In the 1980s several investigators evaluated whether prenatal characteristics may be related to breast cancer risk in offspring [1, 2]. However, it was not until 1990 that a hypothesis on roots of breast cancer in early life was articulated [3]. Trichopoulos postulated that higher concentrations of oestrogens in pregnancy increase the probability of occurrence of breast cancer in daughters. The concept was subsequently elaborated into an integrated model of the natural history of breast cancer that accommodates most established risk factors for this disease [46].

Until recently, the evaluation of whether exposure to pregnancy oestrogens, and conceivably other mammotropic hormones, increases breast cancer risk in offspring has relied on correlates of pregnancy oestrogens. These correlates include birth weight, which tends to increase with higher pregnancy oestrogen levels; twinning, which is characterized by higher pregnancy oestrogen levels than in singleton pregnancies; pregnancy toxaemia, in which oestrogen levels have been reported to be lower than those in normal pregnancies; and first versus higher birth orders, with first pregnancies reportedly being associated with higher levels of oestrogens.
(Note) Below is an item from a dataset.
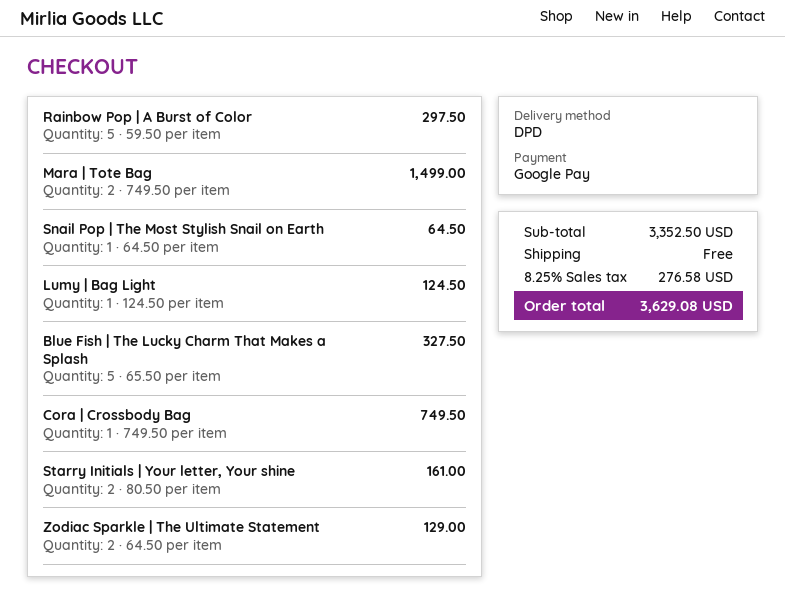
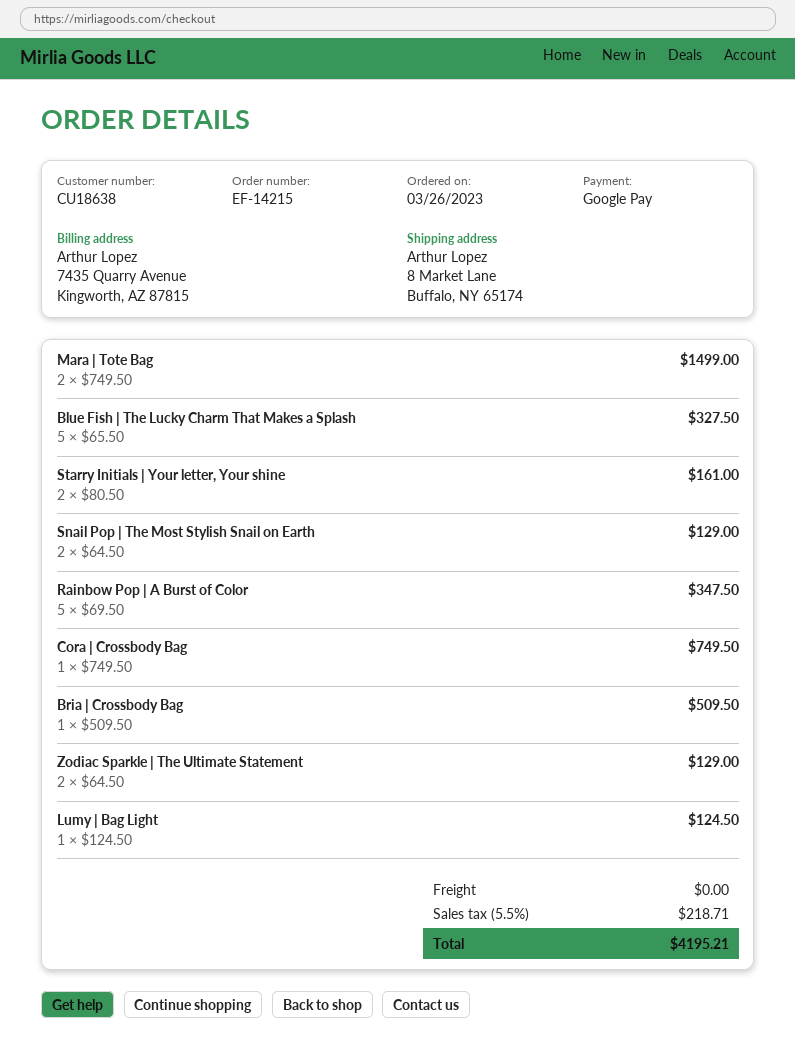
Rainbow Pop | A Burst of Color: 5 x 59.50 = 297.50 -> 5 x 69.50 = 347.50
Snail Pop | The Most Stylish Snail on Earth: 1 x 64.50 = 64.50 -> 2 x 64.50 = 129.00
Bria | Crossbody Bag: none -> 1 x 509.50 = 509.50
tax: 8.25% = 276.58 -> 5.5% = 218.71
total: 3629.08 -> 4195.21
Most, although not all, studies that evaluated the association of these markers of pregnancy oestrogen levels with breast cancer risk in the offspring – including investigations into birth weight [79], twinning [10], pregnancy toxaemia [11] and birth order [12] – have been interpreted as suggesting that higher levels of pregnancy oestrogens may increase breast cancer risk in offspring.

However, investigations such as those cited above do not directly address the possible role played by pregnancy oestrogens. This became possible in a unique study that made the best of a tragic natural experiment [1315]. In 1971 the daughters of mothers prescribed diethylstilbestrol (DES), a synthetic oestrogen that supposedly protects against spontaneous abortion, were found to be at a dramatically increased risk for developing clear cell carcinoma of the vagina and cervix, in a striking demonstration of transplacental carcinogenesis in humans [16]. DES had been prescribed to more than a million pregnant women in the USA from the 1940s to the 1960s.

Since 1992, all US cohorts of DES-exposed persons for whom there was an appropriate comparison group of unexposed persons and for whom there was medical record documentation of exposure (or not) to this substance are being followed in a study supported by the US National Cancer Institute. Slightly more than 4800 women exposed in utero to DES and approximately 2070 unexposed women are included in this cohort. Results concerning breast cancer in offspring have been reported in three reports [1315]. The risk for developing breast cancer in the earliest report [13], when women exposed to DES in utero were still very young (38 years on the average), was barely 18% higher in exposed to nonexposed women. However, the increase became progressively greater with longer follow up.

In the most recent report [15], for breast cancer occurring at age 40 years or older the risk was significantly higher, by 91%, in women exposed to DES in utero than in those who were not exposed. For breast cancer at age 50 years or older the corresponding excess was 200%, which again was significant but with a wide confidence interval. The overall pattern does not come as a surprise because breast cancer among young women is known frequently to have genetic roots [17], so an excess risk on account of intrauterine exposure to oestrogens is likely to become more evident with advancing age.

How can the evidence now be summarized? It is highly likely that intrauterine exposures are involved in breast cancer aetiology. The results of the studies conducted by Palmer and coworkers [14, 15] specifically point to intrauterine exposure to oestrogens as affecting the bulk of breast cancer cases that are not genetically determined, perhaps by increasing the number of mammary gland stem cells and thus the risk for malignant transformation of one of them [4, 6, 18]. Nevertheless, even if further follow up of this cohort were to confirm the patterns already noted, a number of questions would remain. First, are oestrogens the only relevant hormones, or do other growth-enhancing mammotropic hormones also play a role? Second, are growth processes in the intrauterine environment of unique importance or just a phase in the growth process in childhood and adolescence, as speculated several years ago on the basis of the association of height with breast cancer risk [19]? Third, are the described phenomena unique to breast cancer, perhaps on account of the fact that human mammary gland remains inactive – and the related stem cell pool dormant – until puberty, or are they relevant to other forms of cancer [20]?

These and perhaps other questions are important and need to be addressed, but the recent report from Palmer and colleagues [15] goes a long way toward documenting that intrauterine environment is relevant to the aetiology of breast cancer and that pregnancy oestrogens are involved in this process. This is also an opportune time to express appreciation to those who had the vision to establish and pursue this important cohort.